Marketing

Which mobile brand is doing the best job of engaging customers online?

By James Hammersley, founding partner

July 24, 2018 | 6 min read

Carphone Warehouse has actively set out to compete online with the leading mobile telcos to capture customers (and their data) and act as an aggregator in the market.

mobile carriers

In response O2, Three, EE, and Vodafone along with many of the challenger brands have responded by keeping their most popular SIM-only products in their own channels and invested heavily in trying to attract and engage customers directly into their sales funnels.

So who is engaging the customer and who is left hanging on?

Traffic

Insight: Revenue comes from traffic that converts. Having more traffic than your competitors is a real advantage.

Analysis: Among the five companies, there are c.15m visits on Google in a month from desktop/laptop alone. This suggests that while there may be some growth left in the market (Ofcom reported an increase in handsets in 2017 over 2016 of c.1%), current customers are actively looking for options as contracts come to an end.

Carphone Warehouse captures the second highest amount of traffic, while Three sits significantly behind the other four. EE leads the pack – and its advantage means it is putting its pitch to c. 16% more customer engagements than O2. Three suffers here in terms of scale by having no cross-selling opportunity to broadband/fixed-line or TV.

Paid campaign

Insight: If you are confident about your sales execution (ie customers stick on your pages and convert well) then you don’t have to outbid your competitors to gain a top three ad slot, which is where you will attract exponentially more traffic than position 4 or below.

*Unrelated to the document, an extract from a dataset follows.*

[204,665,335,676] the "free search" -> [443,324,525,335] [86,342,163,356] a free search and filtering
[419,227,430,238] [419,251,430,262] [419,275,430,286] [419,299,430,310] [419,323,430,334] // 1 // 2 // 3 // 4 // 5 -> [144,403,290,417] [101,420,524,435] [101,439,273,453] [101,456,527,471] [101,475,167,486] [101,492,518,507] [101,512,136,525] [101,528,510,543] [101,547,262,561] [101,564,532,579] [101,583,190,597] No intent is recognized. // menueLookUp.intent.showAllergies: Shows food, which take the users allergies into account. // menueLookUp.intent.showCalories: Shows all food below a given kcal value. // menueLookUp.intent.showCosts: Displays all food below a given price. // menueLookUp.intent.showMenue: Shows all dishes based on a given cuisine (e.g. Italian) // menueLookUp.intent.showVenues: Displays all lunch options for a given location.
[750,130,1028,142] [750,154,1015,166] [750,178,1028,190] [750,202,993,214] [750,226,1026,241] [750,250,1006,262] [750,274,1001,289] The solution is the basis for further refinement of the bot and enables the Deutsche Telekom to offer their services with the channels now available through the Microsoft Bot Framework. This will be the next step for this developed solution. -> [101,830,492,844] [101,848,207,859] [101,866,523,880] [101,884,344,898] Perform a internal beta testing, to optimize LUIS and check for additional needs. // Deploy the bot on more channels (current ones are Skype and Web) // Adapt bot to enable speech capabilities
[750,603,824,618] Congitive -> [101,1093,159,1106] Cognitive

Analysis: This suggests that Carphone Warehouse is attracting interest in the market far more than the telcos – it is buying approximately 33% more visits than O2 for example, despite O2 bidding for slightly more keywords. EE’s dominance in traffic is even more significant given its AdWords performance – its search advantage comes predominantly from its organic activity.

Of the big players Vodafone’s strategy is the one that looks the least successful. Given the cost of many of the keywords in this sector (at time of writing it will cost something like £2-£4 per click for iPhone8 and Samsung Galaxy S9 for example), the investment that Carphone is doing to achieve this advantage will be significant and against the telcos may well be more punishing for margins.

Landing pages

Insight: Landing pages are a mark of how well you understand the different customer needs that you are fulfilling. The Landing Page Ratio indicates how much thought is going into segmenting both the marketing proposition and the initial sales engagement – the higher the ratio, the more effective the customer engagement. The ratio takes the top 100 keywords and identifies how many, as a percentage, have an individual landing page.

Analysis: It is obvious that in terms of landing pages, O2 performs better than the others with a landing page ratio of 60%. In contrast, none of the others gets much over 40%. This could be particularly tricky for Carphone as it is buying so many more visits and potentially landing more of these on less relevant pages than visits to O2; as such that there is a bigger risk of wasting its investment in paid marketing.

Toolbox

Insight: Listening to your customers is vital, without understanding the needs and wants of a potential buyer it is near impossible to improve conversion.

Analysis: Only EE has a way of listening to its customers online and getting their feedback. This is a significant advantage over everyone else in this competitor set. Three is at an even bigger disadvantage as they are blind as to their on-page performance.

What can you tell from this?

The obvious conclusion: EE is the leading competitor among these five companies and at one level it should be, given it is the largest player in the market. Part of its strength is the ability to reach a good level of traffic despite having the lowest average ad position. It has the capacity, capabilities and financial backing to use this advantage to drive further gains. O2’s brand strength and customer loyalty will help it stay in contention.

The inevitable conclusion: Three appears to be the struggler as its search traffic levels remain low compared to other competitors. Also, the absence of a complete toolbox makes it more difficult for the company to optimise conversion.

The surprising conclusion: Vodafone, until the creation of EE, the largest player in the market, looks rather lacklustre in a market that is only going to get even more competitive. It continues to lag behind EE and O2 – for example the launch of Voxi comes six years after O2 launched giffgaff – and its reputation for customer service is doing little to help it win against the competition.

The insight: Dixons Carphone is going through a challenging period and new chief executive Alex Baldock has had to face a tough time as he adjusts market expectations. While there is a great battle in the appliances market, this suggests that there are also headwinds in mobile and broadband.

More recently it has been focusing on connected products, but to make this generate the same levels of profitability that network commissions have provided in the past, it will need to make a significant investment in developing a market-leading reputation for educating and supporting customer decision making, selection and post-purchase service in the emerging connected product segment. This engagement starts online.